Reprint the lines below as they are, minus the pictures.

··· Data for the task

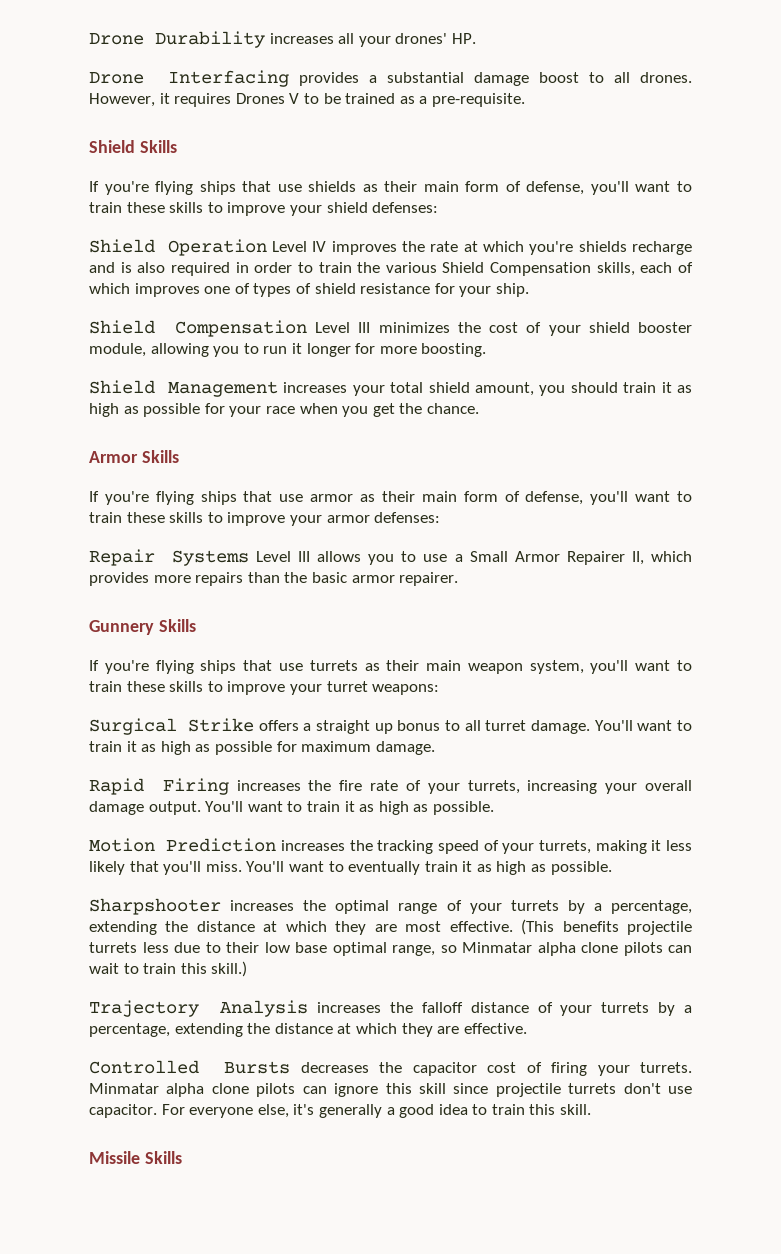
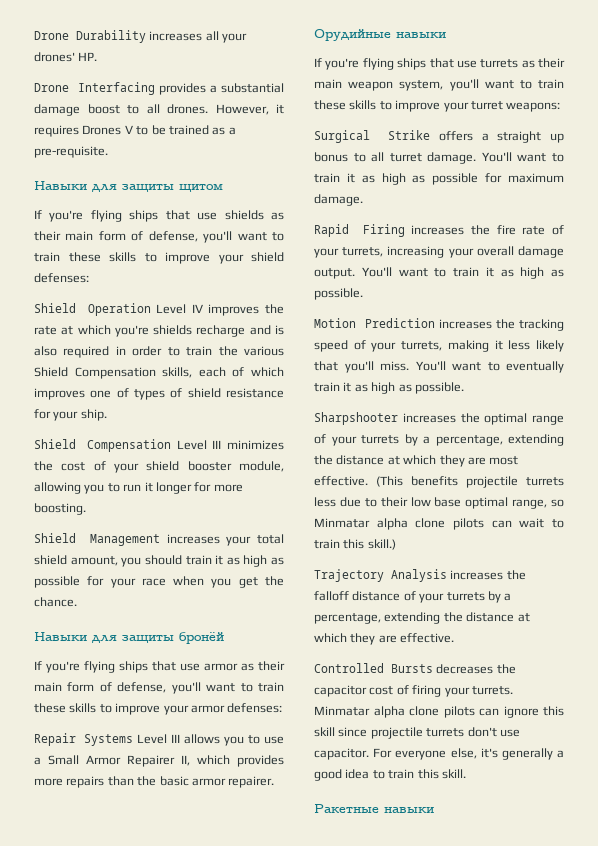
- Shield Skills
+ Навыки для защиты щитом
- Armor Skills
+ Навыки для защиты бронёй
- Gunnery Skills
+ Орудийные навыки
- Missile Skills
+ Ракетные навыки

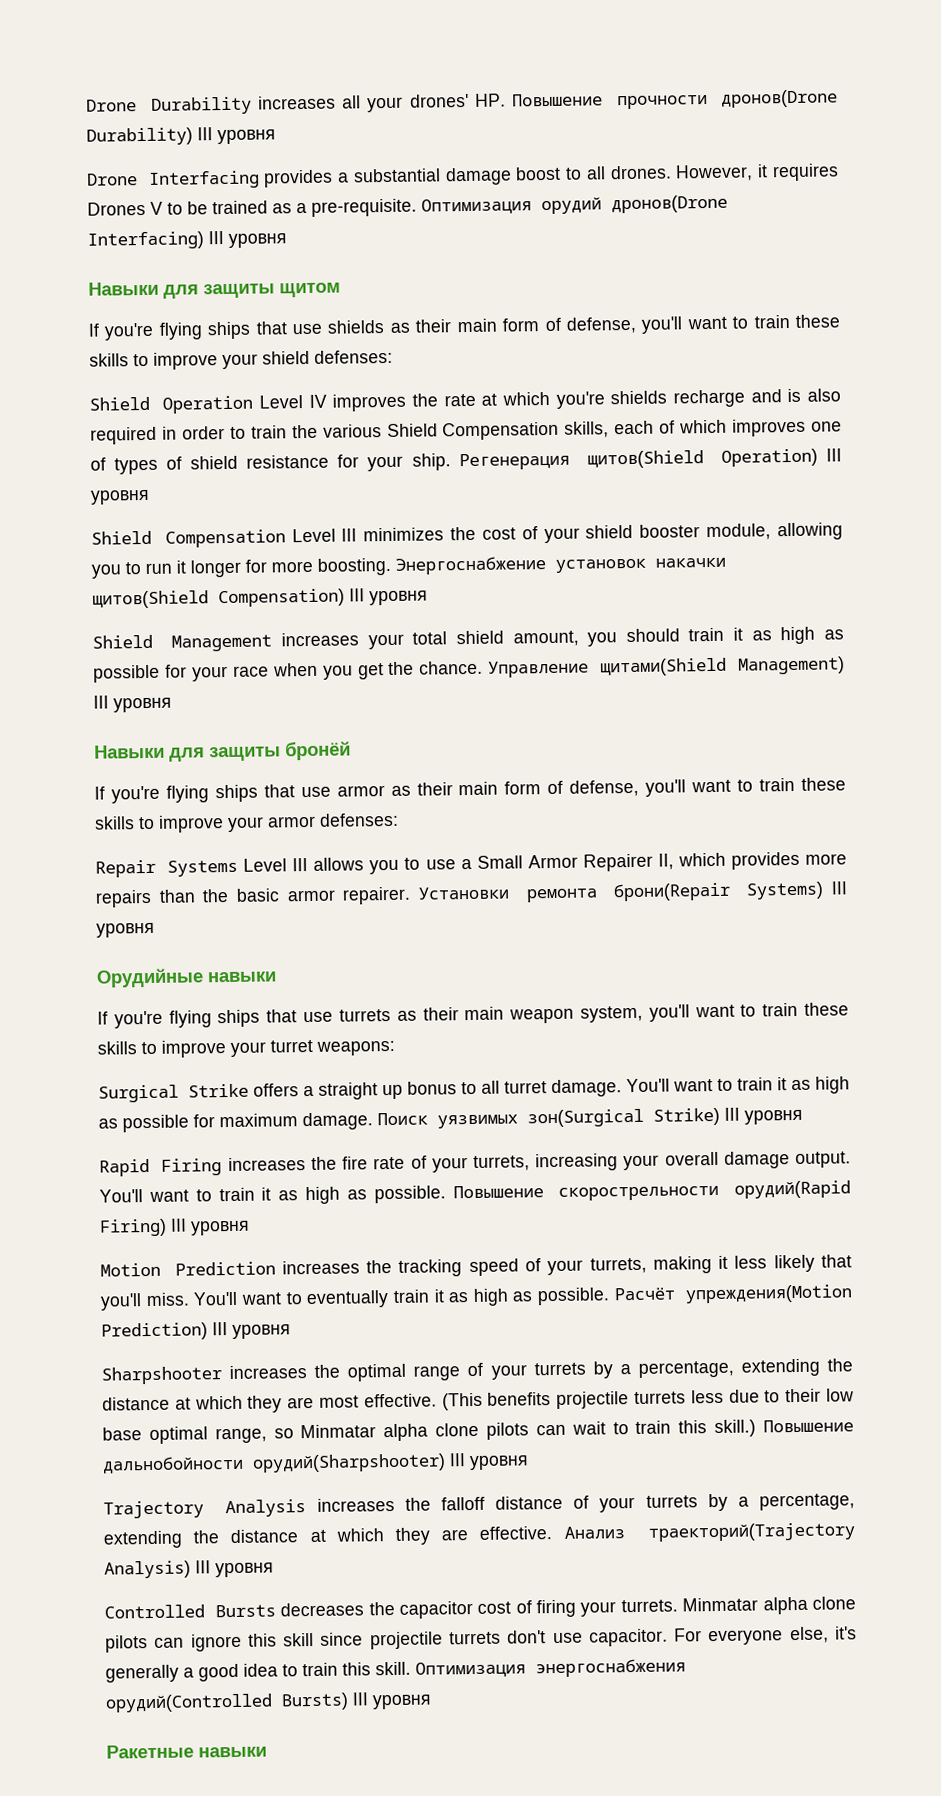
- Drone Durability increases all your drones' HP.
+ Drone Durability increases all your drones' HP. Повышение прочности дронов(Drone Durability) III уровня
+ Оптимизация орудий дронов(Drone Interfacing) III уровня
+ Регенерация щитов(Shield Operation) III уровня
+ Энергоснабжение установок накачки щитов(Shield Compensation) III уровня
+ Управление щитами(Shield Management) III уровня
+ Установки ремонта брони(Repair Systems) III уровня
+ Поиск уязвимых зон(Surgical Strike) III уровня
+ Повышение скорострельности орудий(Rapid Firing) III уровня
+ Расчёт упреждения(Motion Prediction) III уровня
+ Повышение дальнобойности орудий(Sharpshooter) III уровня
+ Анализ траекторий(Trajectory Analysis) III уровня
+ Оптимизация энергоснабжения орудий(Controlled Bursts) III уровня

······

:: Final answer ::
- Shield Skills
+ Навыки для защиты щитом
- Armor Skills
+ Навыки для защиты бронёй
- Gunnery Skills
+ Орудийные навыки
- Missile Skills
+ Ракетные навыки

- Drone Durability increases all your drones' HP.
+ Drone Durability increases all your drones' HP. Повышение прочности дронов(Drone Durability) III уровня
+ Оптимизация орудий дронов(Drone Interfacing) III уровня
+ Регенерация щитов(Shield Operation) III уровня
+ Энергоснабжение установок накачки щитов(Shield Compensation) III уровня
+ Управление щитами(Shield Management) III уровня
+ Установки ремонта брони(Repair Systems) III уровня
+ Поиск уязвимых зон(Surgical Strike) III уровня
+ Повышение скорострельности орудий(Rapid Firing) III уровня
+ Расчёт упреждения(Motion Prediction) III уровня
+ Повышение дальнобойности орудий(Sharpshooter) III уровня
+ Анализ траекторий(Trajectory Analysis) III уровня
+ Оптимизация энергоснабжения орудий(Controlled Bursts) III уровня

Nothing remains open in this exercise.